Pylon is an Egyptian infrastructure management platform for water and electricity companies in emerging markets.

The round was led by Endure Capital, which is backed by British International Investment, the U.K. government's development finance institution. Several angel investors are participating.

Pylon operates in Egypt and the Philippines. Pylon will be able to expand to other countries in the emerging markets of Southeast Asia, Latin America and Africa. The company has its first venture round. The CEO said that he and his co-founder had been bootstrapping.

For more than a decade, Ashour worked in the metering and utility business and led the implementation of smart metering technologies across Africa, Europe, Asia and the Middle East for various companies.

In Egypt and other emerging markets, there was a gap in the market for solutions tailored to the needs of water and electricity distributors. He said that these entities used software designed for developed economies that couldn't meet the demands of emerging markets.

We've seen foreign software used in other projects that ended in failure. The solution failed on the ground, so we started Pantheon to replace them.

The chief executive said that Pylon solved several challenges for the water and distribution companies. They incur a high rate of uncollected bills and miss out on huge revenues. They have high electricity costs and water theft. Whether for lack of maintenance or law enforcement, technical losses happen on the grid and network. These three issues contribute to the entities losing 40% of their revenues and the last issue is the entities being unable to upgrade their solution due to high costs.

The company calculates hundreds of billions of losses across emerging markets per year, because Pylon builds solutions for these water and electricity distribution companies to make them efficient. The aggregate revenues and top line of those utilities can be increased by 50%.

Here is how it works. Pylon's software gathers data from the grids, analyzes it, and finds out where theft and losses occur along the supply process. Similar to how telecom providers in these markets have done over the years, it thenAutomates billing processes for the companies.

Pylon says it can help utility companies reduce their losses to 8% and improve their top line. The company does not charge an upfront cost for its hardware. It is easy for cash-conscious utility companies to deploy its solution at scale because of its smart metering-as-a-service model.

The curve is starting to show that the electricity sector is following in the footsteps of the telecom industry. The CEO said that with the data detection, they can detect who is stealing electricity and where the losses are happening.

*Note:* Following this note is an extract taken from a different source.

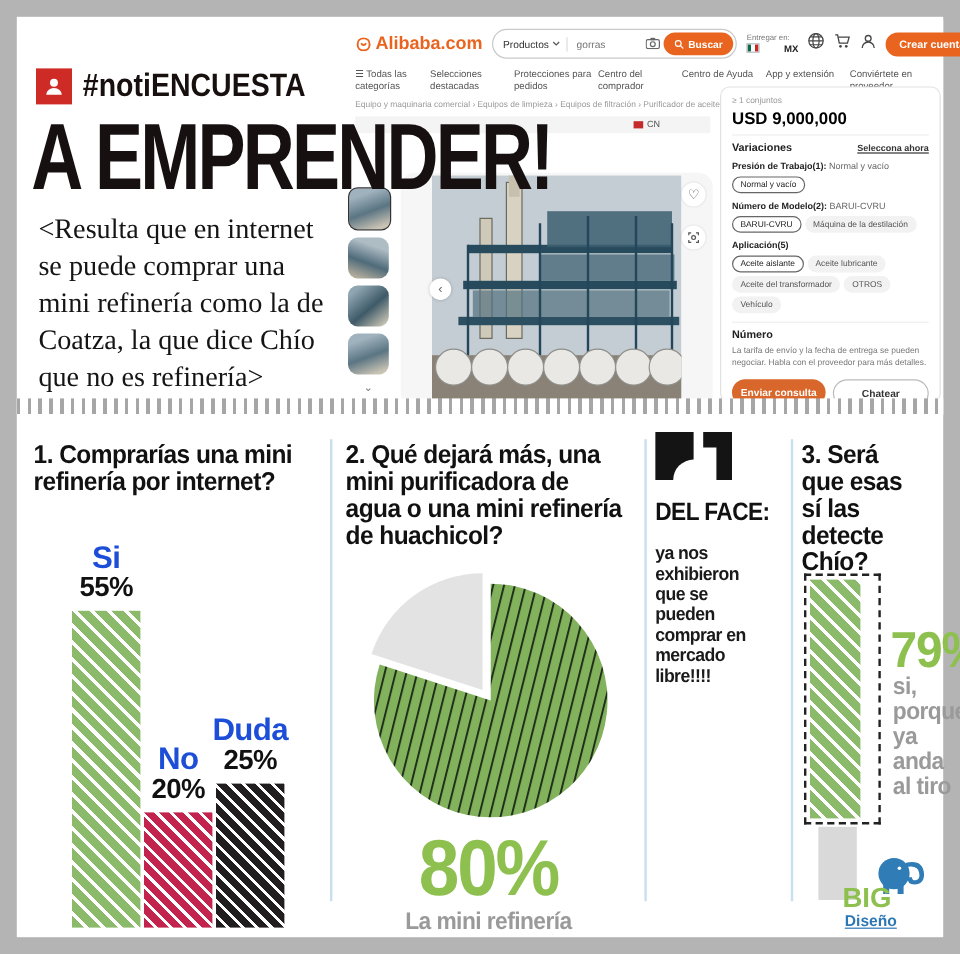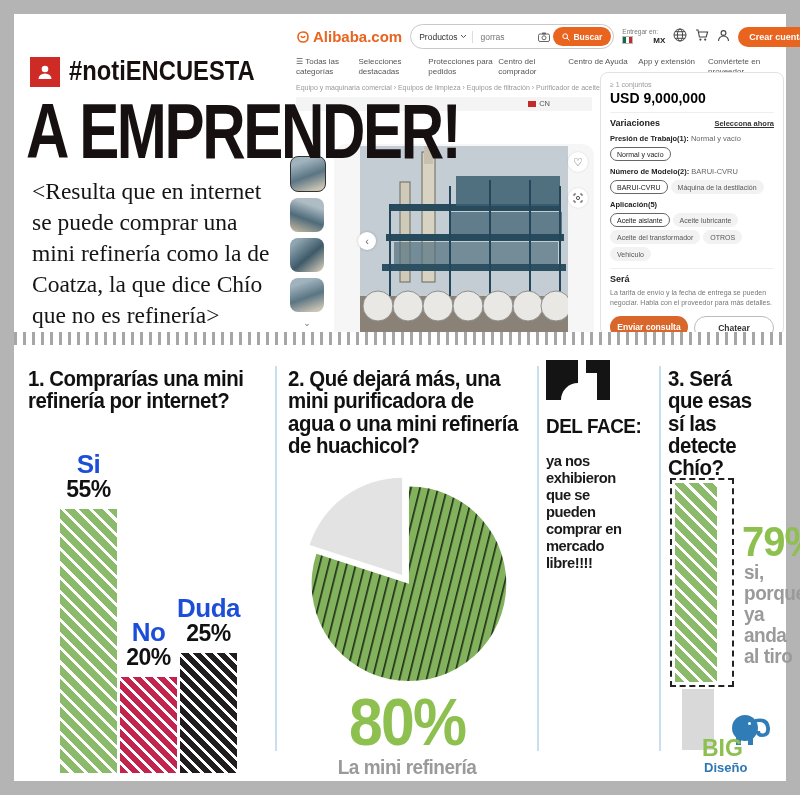"Será" div.ship-t { text: Será -> Número }
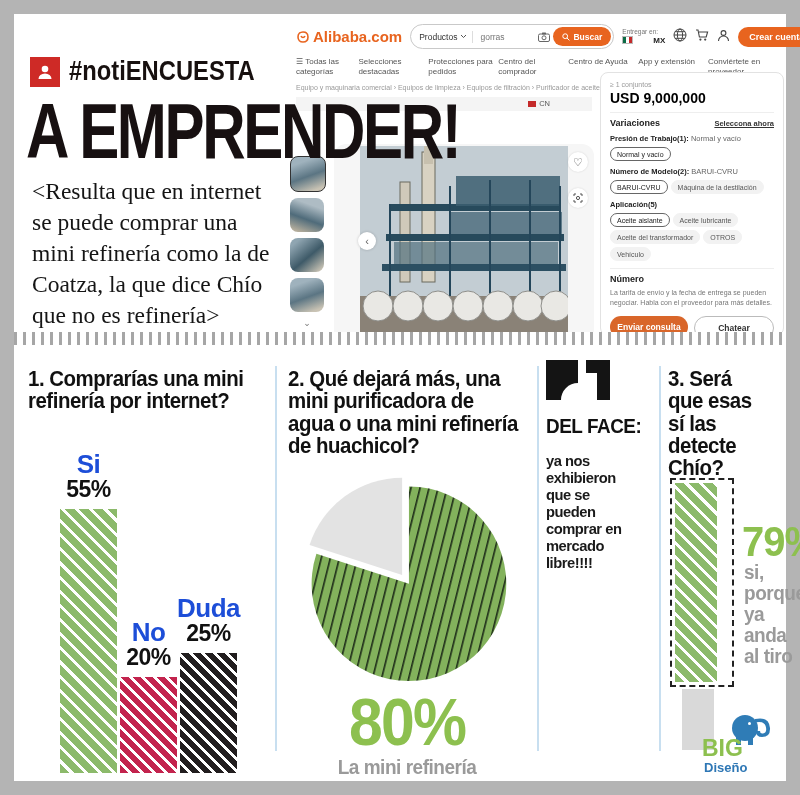"Diseño" .brand .dis { text-decoration: none -> underline }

We offer this solution as a subscription model since the utilities are cash- strapped and cannot upgrade. It is a low capex model where they subscribe with us, pay around 10% of the initial cost of their previous solution, and can recuperate the revenues. They start making more money when they sign with us.

Seven of the private sector and five of the public utilities use Pylon. They serve more than one million metering endpoints across 26 separate meter models in Egypt and the Philippines.

Pylon claims to be profitable and grew its revenues by 3.5 times. Aside from building a thriving business, the founders are particular about how Pylon's smart electricity grids foster sustainable environment.

The CEO said that they believe big time in their role in helping the environment and helping with the challenges that they are currently facing. We can make electricity efficient and reduce emissions by 25% when utilities use us.

One of the goals is to reduce total CO 2 emissions by a factor of one. Water losses in emerging markets can reach over 45 million cubic meters per day.

The market opportunity in the water and electricity distribution space is worth over $20 billion across 10 emerging markets, according to the Y Combinator-backed startup. One-fourth of that figure is focused on Egypt, the Phillippines, Brazil and Africa. The plan is for the Egyptian startup to capture more market share over time, Ashour said, and an expansion to Southeast Asia is in the cards.

These are long-term projections. According to Ashour, Pylon plans to reach 3 million meters across its markets in the near future. More than 2 million endpoints of Pylon's smart grid technology have been deployed by multiple companies across two continents.

This next phase of growth will require getting its technology right. Pylon has the chance to advance its engineering and product development as a result of securing the seed financing.